» PROMPT:
Could you return every line of the records below that contains the word "prompted"?
***** LISTED RECORDS *****
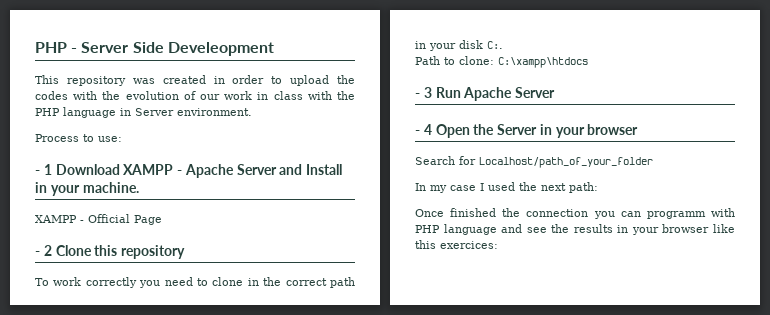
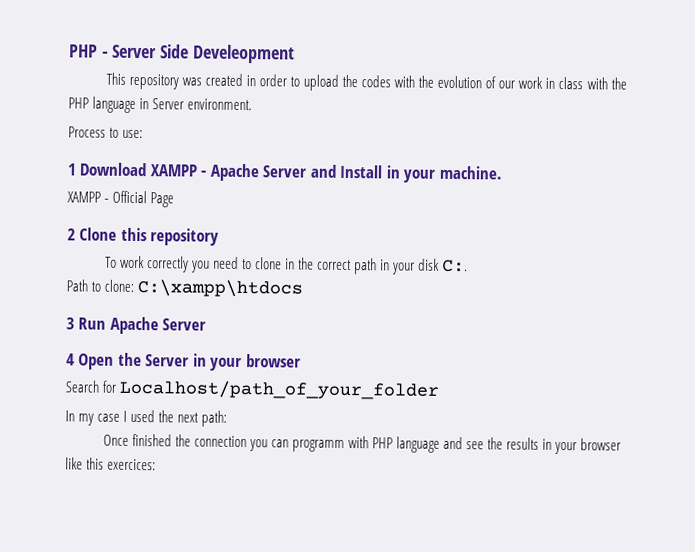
- - 1 Download XAMPP - Apache Server and Install in your machine.
+ 1 Download XAMPP - Apache Server and Install in your machine.
- - 2 Clone this repository
+ 2 Clone this repository
- - 3 Run Apache Server
+ 3 Run Apache Server
- - 4 Open the Server in your browser
+ 4 Open the Server in your browser

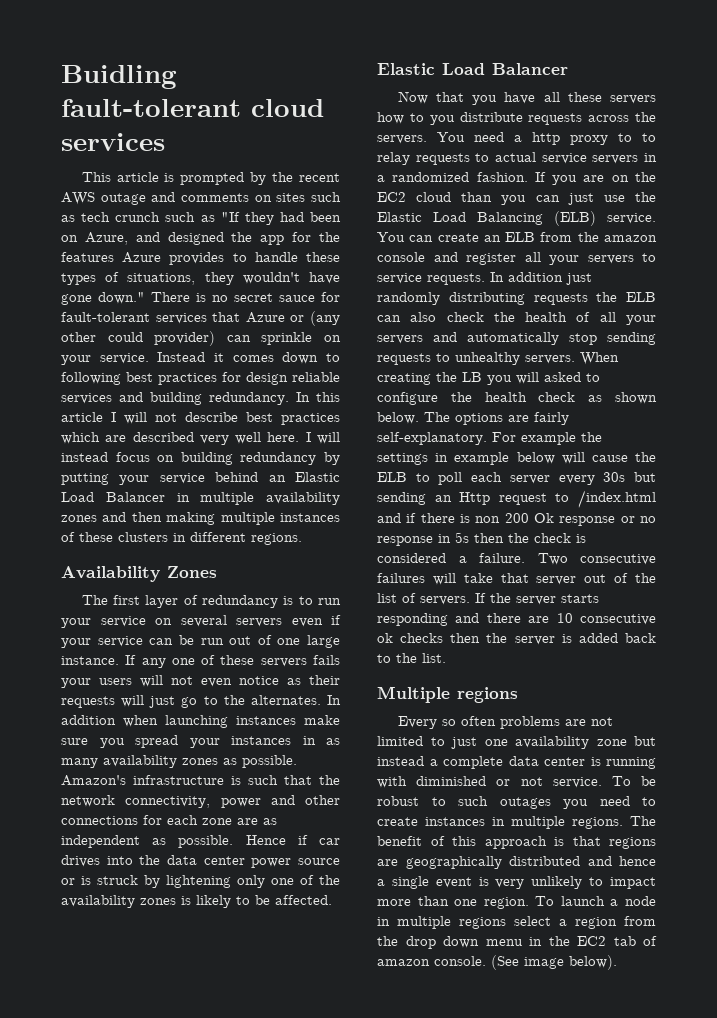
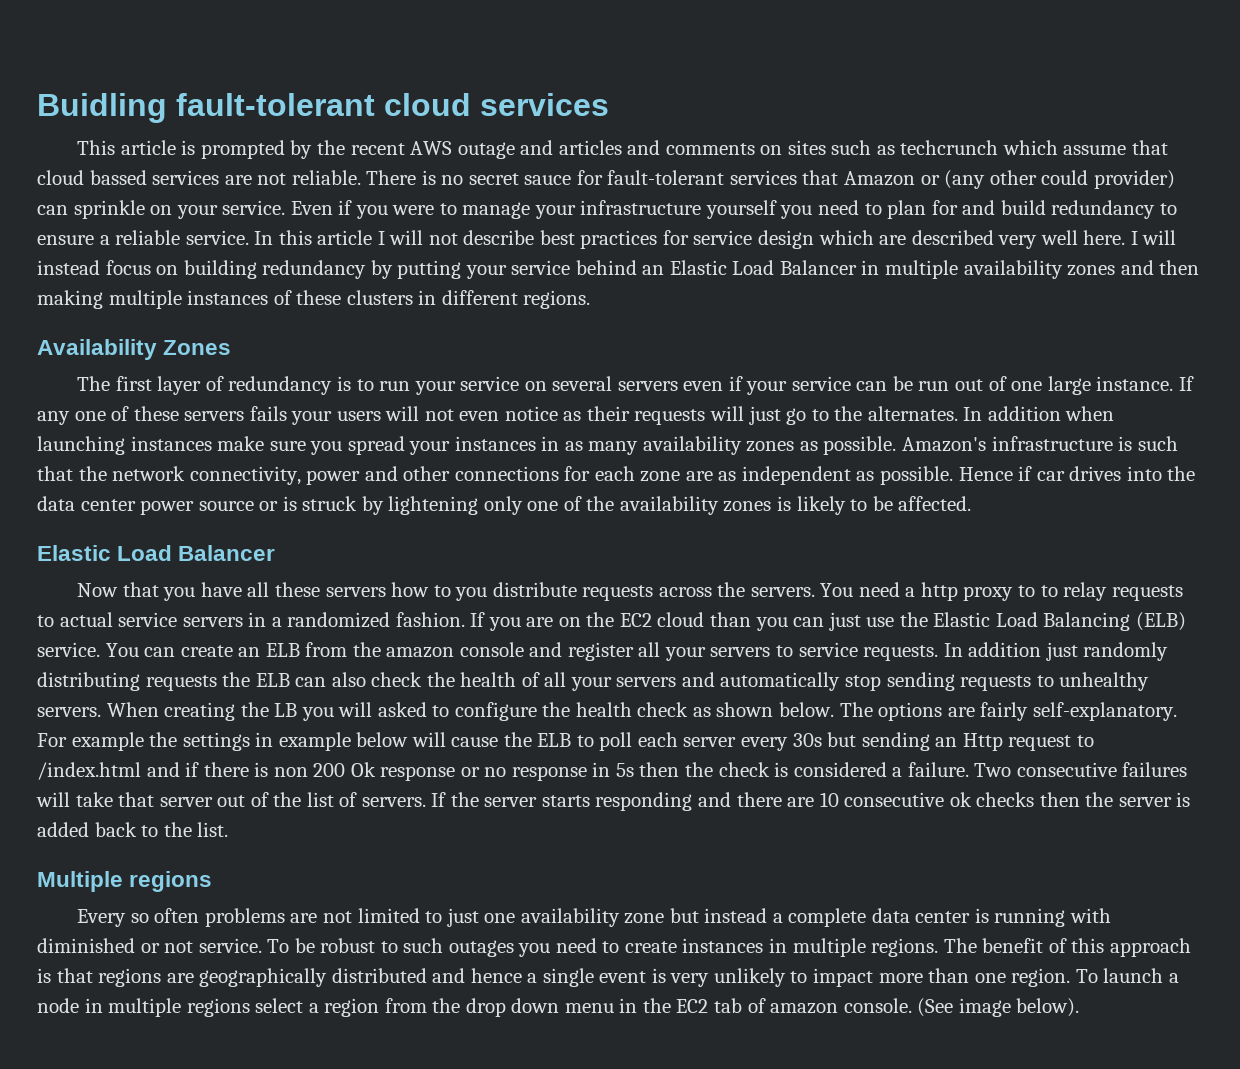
- This article is prompted by the recent AWS outage and comments on sites such as tech crunch such as "If they had been on Azure, and designed the app for the features Azure provides to handle these types of situations, they wouldn't have gone down."
+ This article is prompted by the recent AWS outage and articles and comments on sites such as techcrunch which assume that cloud bassed services are not reliable.
- There is no secret sauce for fault-tolerant services that Azure or (any other could provider) can sprinkle on your service.
+ There is no secret sauce for fault-tolerant services that Amazon or (any other could provider) can sprinkle on your service.
- Instead it comes down to following best practices for design reliable services and building redundancy.
+ Even if you were to manage your infrastructure yourself you need to plan for and build redundancy to ensure a reliable service.
- In this article I will not describe best practices which are described very well here.
+ In this article I will not describe best practices for service design which are described very well here.

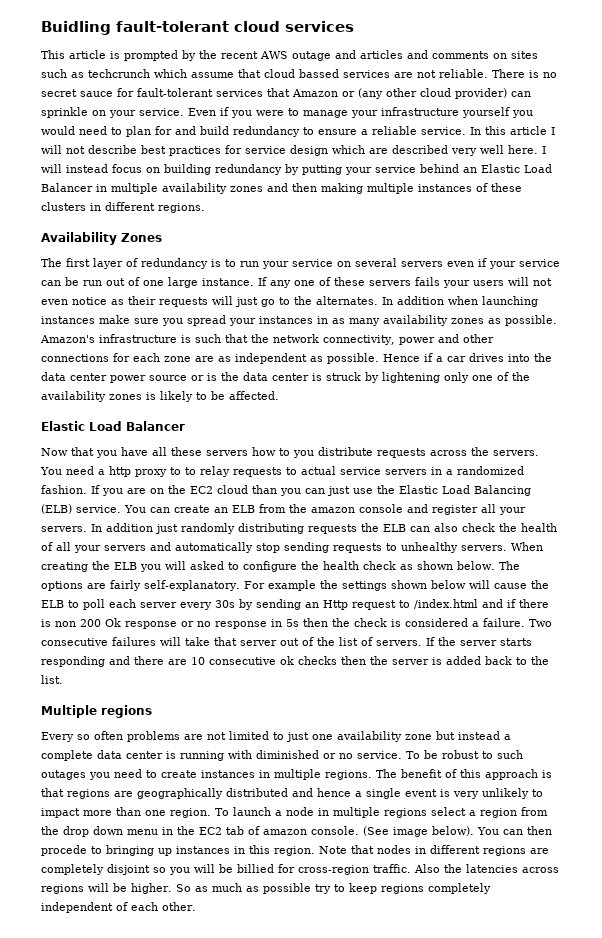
- There is no secret sauce for fault-tolerant services that Amazon or (any other could provider) can sprinkle on your service.
+ There is no secret sauce for fault-tolerant services that Amazon or (any other cloud provider) can sprinkle on your service.
- Even if you were to manage your infrastructure yourself you need to plan for and build redundancy to ensure a reliable service.
+ Even if you were to manage your infrastructure yourself you would need to plan for and build redundancy to ensure a reliable service.
- Hence if car drives into the data center power source or is struck by lightening only one of the availability zones is likely to be affected.
+ Hence if a car drives into the data center power source or is the data center is struck by lightening only one of the availability zones is likely to be affected.
- You can create an ELB from the amazon console and register all your servers to service requests.
+ You can create an ELB from the amazon console and register all your servers.
- When creating the LB you will asked to configure the health check as shown below.
+ When creating the ELB you will asked to configure the health check as shown below.
- For example the settings in example below will cause the ELB to poll each server every 30s but sending an Http request to /index.html and if there is non 200 Ok response or no response in 5s then the check is considered a failure.
+ For example the settings shown below will cause the ELB to poll each server every 30s by sending an Http request to /index.html and if there is non 200 Ok response or no response in 5s then the check is considered a failure.
- Every so often problems are not limited to just one availability zone but instead a complete data center is running with diminished or not service.
+ Every so often problems are not limited to just one availability zone but instead a complete data center is running with diminished or no service.
+ You can then procede to bringing up instances in this region. Note that nodes in different regions are completely disjoint so you will be billied for cross-region traffic. Also the latencies across regions will be higher. So as much as possible try to keep regions completely independent of each other.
*****
» THE COMPLETED TASK:
- This article is prompted by the recent AWS outage and comments on sites such as tech crunch such as "If they had been on Azure, and designed the app for the features Azure provides to handle these types of situations, they wouldn't have gone down."
+ This article is prompted by the recent AWS outage and articles and comments on sites such as techcrunch which assume that cloud bassed services are not reliable.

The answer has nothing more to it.